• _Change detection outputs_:
==============================

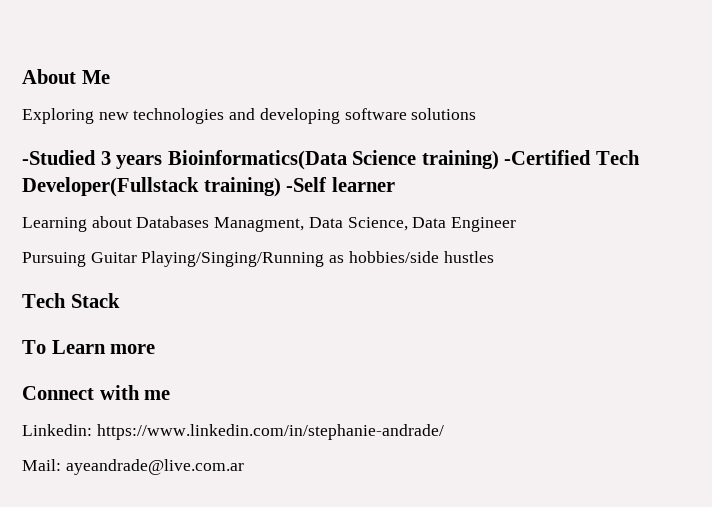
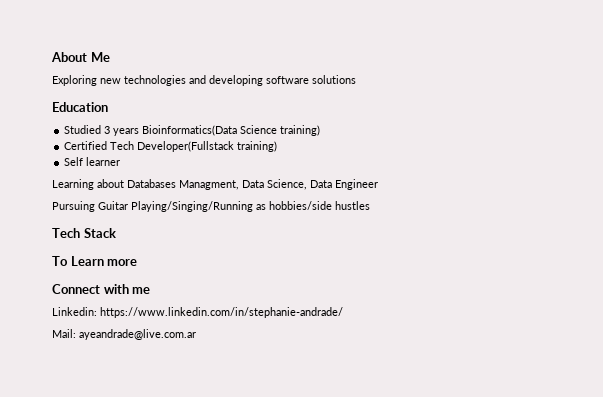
- -Studied 3 years Bioinformatics(Data Science training) -Certified Tech Developer(Fullstack training) -Self learner
+ Education
+ Studied 3 years Bioinformatics(Data Science training)
+ Certified Tech Developer(Fullstack training)
+ Self learner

==============================

• _Assigned task_: Copy every entry exactly; drop the pictures.

• _Your response_:
- -Studied 3 years Bioinformatics(Data Science training) -Certified Tech Developer(Fullstack training) -Self learner
+ Education
+ Studied 3 years Bioinformatics(Data Science training)
+ Certified Tech Developer(Fullstack training)
+ Self learner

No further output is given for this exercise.